The most recent time Rask was supposed to have the night off, Malcolm Subban started against the St. Louis Blues on Feb. 20. The rookie netminder allowed two goals on nine shots, so Julien made a goalie change.
When Rask was summoned into action, he was visibly upset. He was in complete shutdown mode and did not expect to play. He allowed three goals on six shots. Subban re-entered the game.
With the Bruins in the midst of 11 games in 18 days, Tuesday’s game against the last-place Sabres was a perfect time to give Rask the night off, so he watched in street clothes. No matter how Svedberg played, the Bruins probably didn’t want to chance Rask being forced into action.
Svedberg, who was told over the weekend he would start against Buffalo, played well against the Sabres and finished with 23 saves. The lone regulation goal by Buffalo, a power-play tally at 1:23 of the second period to tie the game at 1-1, was not his fault, as the puck was redirected off the skate of defenseman Matt Bartkowski.
Svedberg made a pad save during a Buffalo power play in the third period, when he stoned Buffalo captain Brian Gionta from pointblank range. But in the shootout, the Sabres’ Tyler Ennis provided the game-winning goal.
As disappointing as this loss was for the Bruins, it likely helped Rask to mentally, emotionally and physically shut down for at least one night.

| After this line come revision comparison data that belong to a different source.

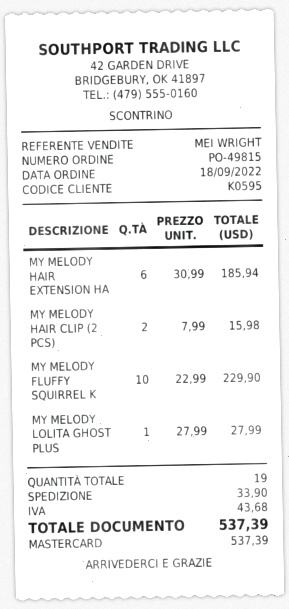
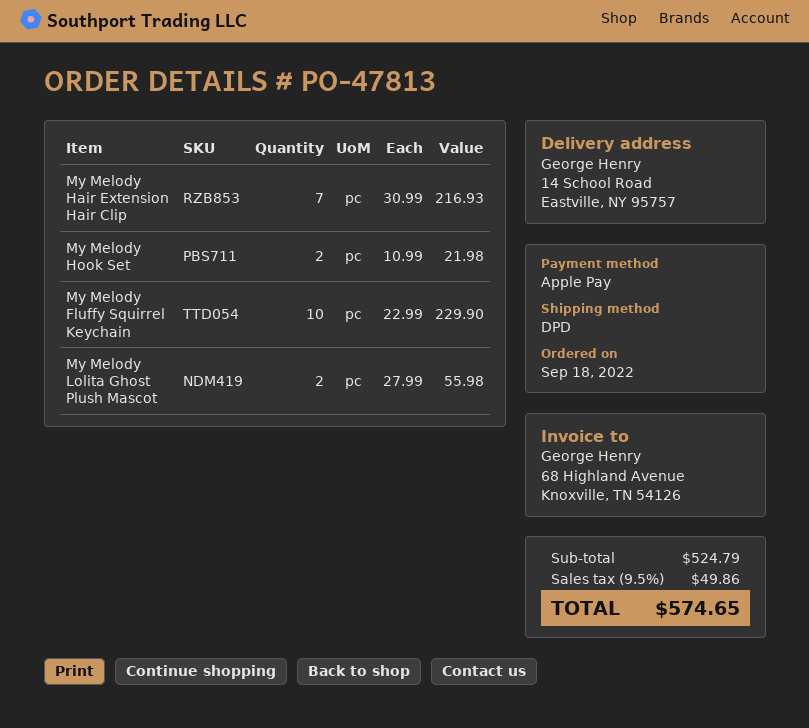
order number: PO-49815 -> PO-47813
payment method: Mastercard -> Apple Pay
MY MELODY HAIR EXTENSION HA: 6 x 30.99 = 185.94 -> 7 x 30.99 = 216.93
MY MELODY HAIR CLIP (2 PCS): 2 x 7.99 = 15.98 -> none
MY MELODY LOLITA GHOST PLUS: 1 x 27.99 = 27.99 -> 2 x 27.99 = 55.98
My Melody Hook Set: none -> 2 x 10.99 = 21.98
shipping: 33.90 -> none
tax: 43.68 -> 49.86
total: 537.39 -> 574.65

Rask’s play this season, especially of late, is one of the main reasons the Bruins remain in the playoff picture. He’s 29-17-10 with a 2.26 GAA and a .924 SP in 58 games. Not only has he kept the team in contention, but Rask has also become a more demanding player. He has been vocal. He has been intense. He has held the players in front of him accountable all season.
“This year, I’ve noticed he’s taking on more [responsibility] and making sure everybody’s accountable,” Bruins defenseman Torey Krug said.
Added Krug, “You expect your best players to be your best players, and he’s been that for us. If we have a chance to do big things in this group, it’s because he’s playing at his best, and when he brings that, we’re a different team, a more confident team. That’s the most important thing, and he understands that, and our group understands that, as well.”
Even though Tuesday’s loss to the Sabres had nothing to do with Svedberg, it was another example of how the Bruins can’t rely on Rask alone to get this team into the playoffs.
Boston generated 45 shots on net Tuesday and scored only once on Sabres goaltender Anders Lindback. The Bruins dominated the offensive zone, but Lindback stifled the attack.
After the game, the celebratory eruption could be heard outside of the Sabres' locker room. The jubilation was warranted, given Buffalo’s subpar season and position dead last in the league standings. In fact, Tuesday’s win was only the Sabres' 20th of the season.
“It’s about results at this point of the year, and it is disappointing to get out of this game with only one out of two [points] against -- no disrespect, but still, it’s a game we have to win,” Bruins assistant captain Patrice Bergeron said.
It was a game the Bruins should have won, with or without Tuukka Rask in net.
As captain Zdeno Chara said: “At this time of the year, everybody has to raise his game.”